The significant takeaway from this new Staking Statement is that the agency now views custodial staking arrangements as generally not constituting securities offerings, even when accompanied by certain ancillary services, because the custodian acts in an administrative or ministerial capacity and merely provides a service to the owner as its agent.
The SEC’s statement may open doors for the SEC’s approval of staking exchange-traded funds (ETFs). Crypto investors are still waiting for the approval of the first ether staking ETFs; on May 21, the SEC delayed its decision on Bitwise’s application to add staking to its ether ETF.
Interestingly, the SEC issued the Staking Statement on the same day it asked a judge to dismiss its lawsuit against crypto exchange Binance. In that case, the SEC had accused the company and its founder, Changpeng Zhao, of operating an unregistered exchange, artificially inflating its trading volume, and misleading investors about its surveillance and controls.
The Staking Statement is the latest in a line of SEC statements providing regulatory clarity on how federal securities laws apply to digital asset-related activities and is a part of the SEC’s overall effort to shift its approach to the crypto industry by reexamining Biden-era rules, dismissing cases against some crypto firms, and inviting feedback from industry participants via the SEC’s Crypto Task Force.

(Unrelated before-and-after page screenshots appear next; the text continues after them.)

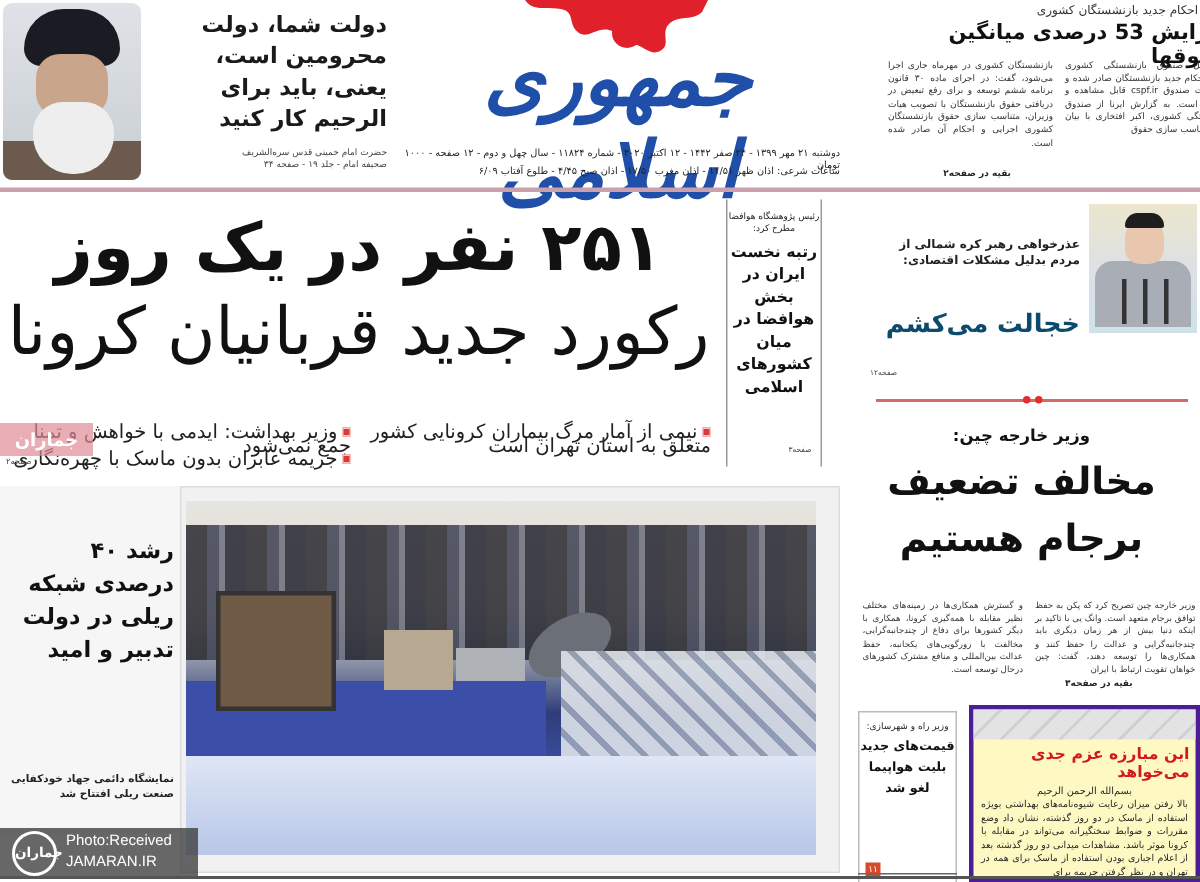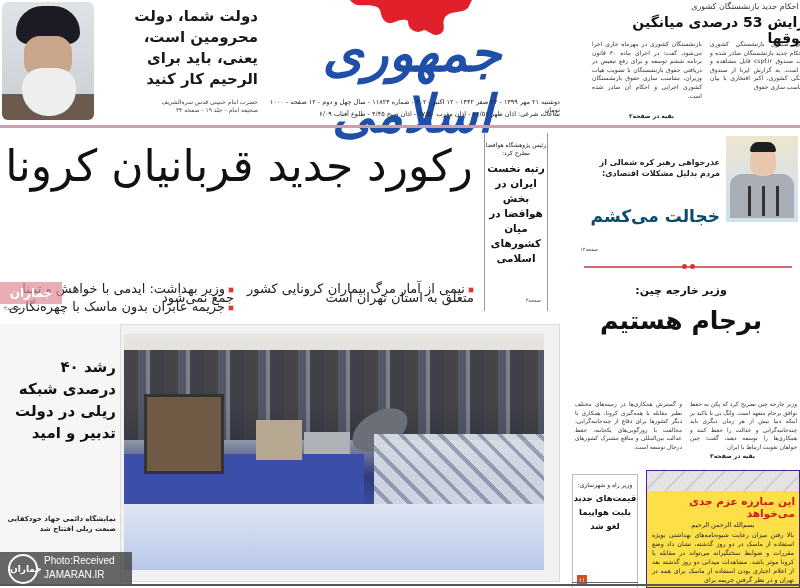"۲۵۱ نفر در یک روز" div.l1 { html: none -> <div>۲۵۱ نفر در یک روز</div> }
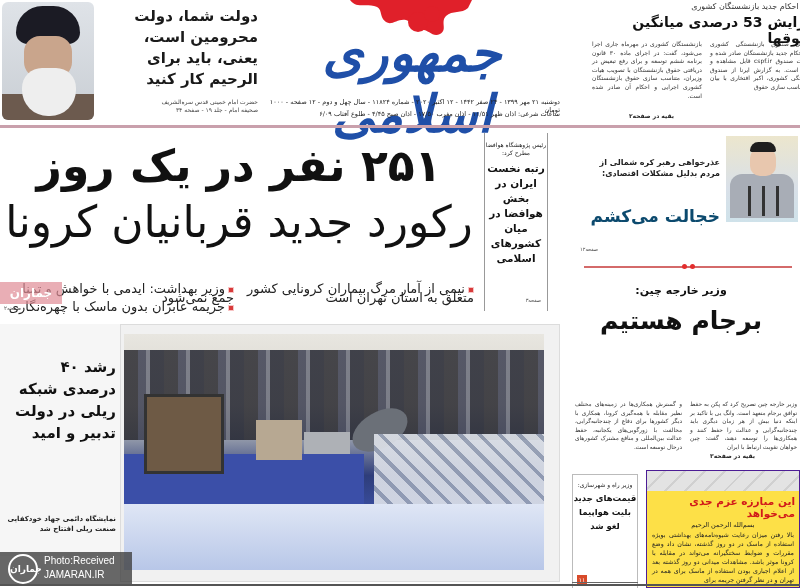"مخالف تضعیف" div { html: none -> <div>مخالف تضعیف</div> }
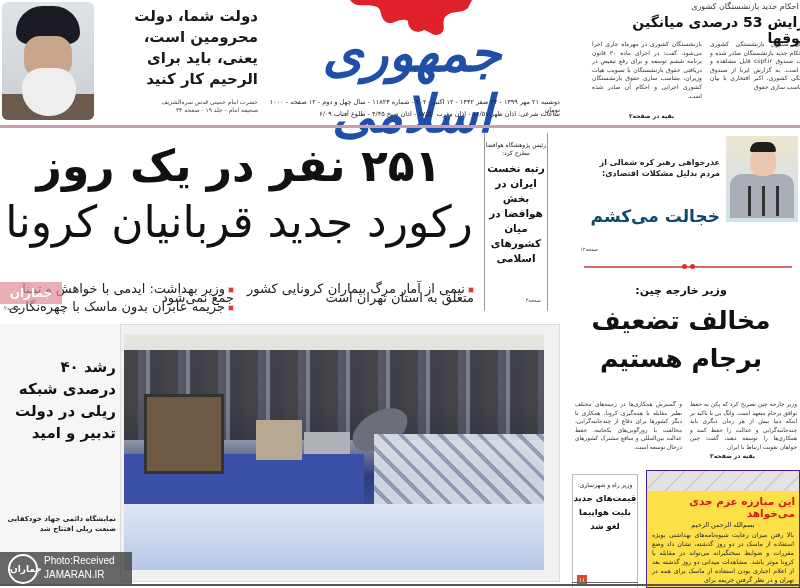"این مبارزه عزم جدی می‌خواهد" #editorial { background: #fde047 -> #fef9c3; border: 1px solid #4c1d95 -> 3px solid #4c1d95 }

Statements from Peirce and Crenshaw
Republican Commissioner Hester Peirce, who heads the newly created Crypto Task Force at the agency, said that the SEC’s past views on staking “artificially constrained participation in network consensus and undermined the decentralization, censorship resistance, and credible neutrality of proof-of-stake blockchains.”
Peirce said she expects that the Division and Crypto Task Force will continue to develop views about the status (as securities or not) for other activities, products, and services involving participation in network consensus.
But Commissioner Crenshaw focused on the legal fundamentals, saying the guidance ignores court rulings that the agency won declaring that some staking services do fall under the SEC’s purview – including a ruling against Binance – again, whose case the agency just asked to a court to dismiss.
“The staff’s analysis may reflect what some wish the law to be, but it does not square with the court decisions on staking and the longstanding Howey precedent on which they are based,” Crenshaw said, referring to a well-known Supreme Court case that outlines how to decide if a transaction constitutes an investment contract. Abandoning some prior enforcement actions does not erase the underlying court decisions, Crenshaw observed.